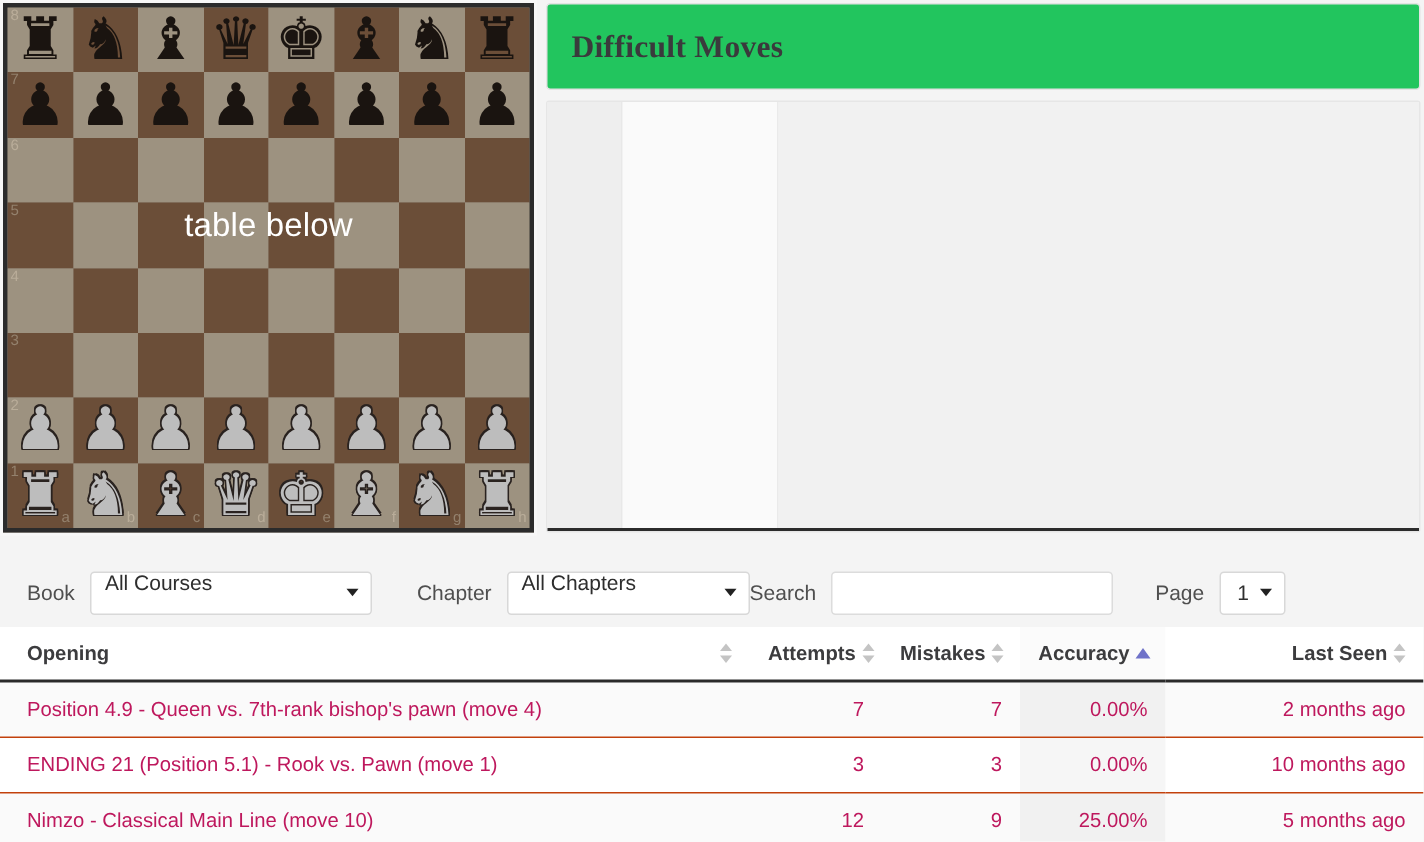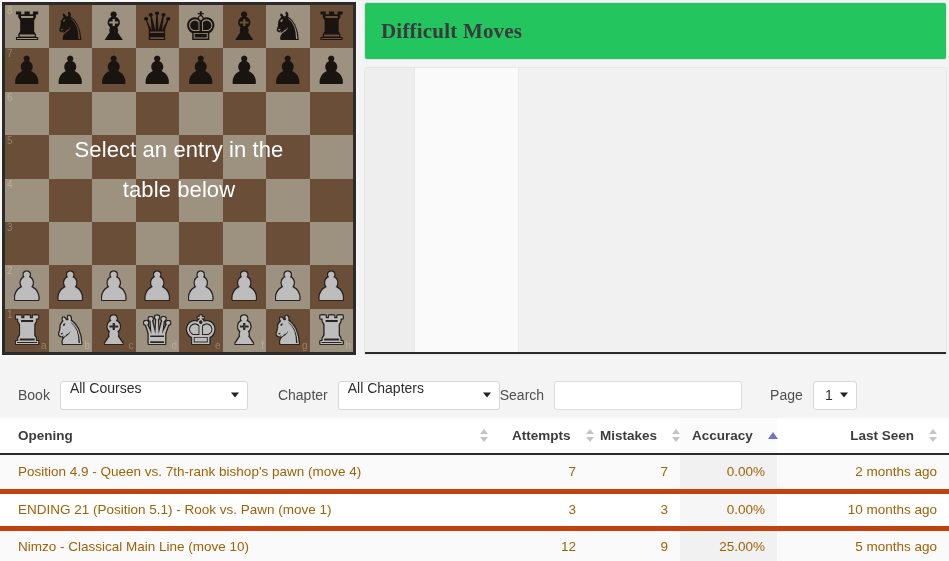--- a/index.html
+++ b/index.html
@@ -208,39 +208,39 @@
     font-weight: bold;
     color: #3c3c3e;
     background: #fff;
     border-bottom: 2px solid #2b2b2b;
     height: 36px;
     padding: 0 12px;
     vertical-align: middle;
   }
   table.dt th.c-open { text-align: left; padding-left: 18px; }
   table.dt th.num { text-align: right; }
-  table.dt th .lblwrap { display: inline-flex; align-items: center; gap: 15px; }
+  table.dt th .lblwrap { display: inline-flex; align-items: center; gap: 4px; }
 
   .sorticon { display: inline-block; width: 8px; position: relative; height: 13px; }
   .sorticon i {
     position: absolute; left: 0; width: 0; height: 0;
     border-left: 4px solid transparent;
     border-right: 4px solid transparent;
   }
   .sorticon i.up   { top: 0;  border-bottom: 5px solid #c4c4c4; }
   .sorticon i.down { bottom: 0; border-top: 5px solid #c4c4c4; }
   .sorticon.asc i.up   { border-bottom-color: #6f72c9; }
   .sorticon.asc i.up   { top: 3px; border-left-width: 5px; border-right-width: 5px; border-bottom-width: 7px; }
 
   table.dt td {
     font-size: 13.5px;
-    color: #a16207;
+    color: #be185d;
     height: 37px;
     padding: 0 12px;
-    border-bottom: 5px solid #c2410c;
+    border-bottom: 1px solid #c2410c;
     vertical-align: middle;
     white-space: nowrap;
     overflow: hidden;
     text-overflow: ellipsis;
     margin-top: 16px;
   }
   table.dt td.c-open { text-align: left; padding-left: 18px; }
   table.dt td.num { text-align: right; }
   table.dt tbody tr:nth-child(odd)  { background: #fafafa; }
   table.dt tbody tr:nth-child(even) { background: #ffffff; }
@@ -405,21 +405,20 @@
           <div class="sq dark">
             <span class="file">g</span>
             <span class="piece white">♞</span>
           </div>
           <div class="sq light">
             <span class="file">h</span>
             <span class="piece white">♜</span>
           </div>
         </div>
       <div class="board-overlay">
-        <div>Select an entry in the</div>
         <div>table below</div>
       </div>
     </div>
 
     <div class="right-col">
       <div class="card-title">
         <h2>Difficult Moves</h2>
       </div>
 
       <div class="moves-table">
-=-=-=-=-
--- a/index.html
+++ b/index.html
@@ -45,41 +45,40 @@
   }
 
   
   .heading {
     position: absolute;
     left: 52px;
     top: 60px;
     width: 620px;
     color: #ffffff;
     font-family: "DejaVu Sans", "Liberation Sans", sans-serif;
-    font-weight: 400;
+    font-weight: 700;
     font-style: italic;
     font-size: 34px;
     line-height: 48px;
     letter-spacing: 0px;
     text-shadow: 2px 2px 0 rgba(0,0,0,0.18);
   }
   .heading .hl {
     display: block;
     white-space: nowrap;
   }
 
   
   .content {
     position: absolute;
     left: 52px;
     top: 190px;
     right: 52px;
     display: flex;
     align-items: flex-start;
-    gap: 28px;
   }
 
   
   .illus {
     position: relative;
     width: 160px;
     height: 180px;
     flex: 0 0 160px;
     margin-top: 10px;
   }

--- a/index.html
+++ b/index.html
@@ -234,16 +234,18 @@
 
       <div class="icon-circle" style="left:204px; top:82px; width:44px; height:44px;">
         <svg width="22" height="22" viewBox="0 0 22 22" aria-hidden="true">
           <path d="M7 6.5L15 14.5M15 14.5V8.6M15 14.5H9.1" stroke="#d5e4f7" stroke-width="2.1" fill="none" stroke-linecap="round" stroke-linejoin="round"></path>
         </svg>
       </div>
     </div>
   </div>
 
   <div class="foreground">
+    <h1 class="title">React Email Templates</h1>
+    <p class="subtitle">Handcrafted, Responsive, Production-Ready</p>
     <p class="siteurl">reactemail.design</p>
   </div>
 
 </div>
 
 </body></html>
-=-=-=-=-
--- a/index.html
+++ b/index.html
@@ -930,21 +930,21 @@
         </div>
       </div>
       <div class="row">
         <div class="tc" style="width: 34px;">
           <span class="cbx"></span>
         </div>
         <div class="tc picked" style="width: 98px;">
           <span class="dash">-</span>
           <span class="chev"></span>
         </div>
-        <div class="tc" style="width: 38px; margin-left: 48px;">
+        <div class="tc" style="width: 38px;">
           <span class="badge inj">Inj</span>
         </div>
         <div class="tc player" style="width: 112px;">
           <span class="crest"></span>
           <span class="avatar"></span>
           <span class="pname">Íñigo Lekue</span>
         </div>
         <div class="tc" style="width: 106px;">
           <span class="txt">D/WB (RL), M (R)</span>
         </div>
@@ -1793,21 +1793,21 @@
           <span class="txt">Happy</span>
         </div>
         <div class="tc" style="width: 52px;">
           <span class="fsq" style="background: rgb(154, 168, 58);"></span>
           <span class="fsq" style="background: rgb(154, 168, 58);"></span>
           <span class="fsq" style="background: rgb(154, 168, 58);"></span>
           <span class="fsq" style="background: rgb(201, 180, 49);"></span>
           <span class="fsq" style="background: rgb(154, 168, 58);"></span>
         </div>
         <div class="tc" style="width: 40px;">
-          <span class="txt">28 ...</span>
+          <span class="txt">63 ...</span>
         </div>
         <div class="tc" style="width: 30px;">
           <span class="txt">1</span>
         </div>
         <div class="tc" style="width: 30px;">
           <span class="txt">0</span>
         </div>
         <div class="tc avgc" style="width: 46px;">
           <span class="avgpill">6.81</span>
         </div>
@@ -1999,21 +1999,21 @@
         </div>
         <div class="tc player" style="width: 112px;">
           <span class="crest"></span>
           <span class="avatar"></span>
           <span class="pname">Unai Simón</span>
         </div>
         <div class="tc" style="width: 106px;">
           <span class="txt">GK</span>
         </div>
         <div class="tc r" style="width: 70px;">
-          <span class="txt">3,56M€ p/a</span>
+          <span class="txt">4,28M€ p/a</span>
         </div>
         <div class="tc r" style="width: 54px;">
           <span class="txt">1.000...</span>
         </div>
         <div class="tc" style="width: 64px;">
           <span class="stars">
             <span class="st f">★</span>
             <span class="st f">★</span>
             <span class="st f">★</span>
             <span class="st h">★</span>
-=-=-=-=-
**Problem**
Please say how many lines in the records above contain the string "lblwrap", giving no other words.

**Solution**
2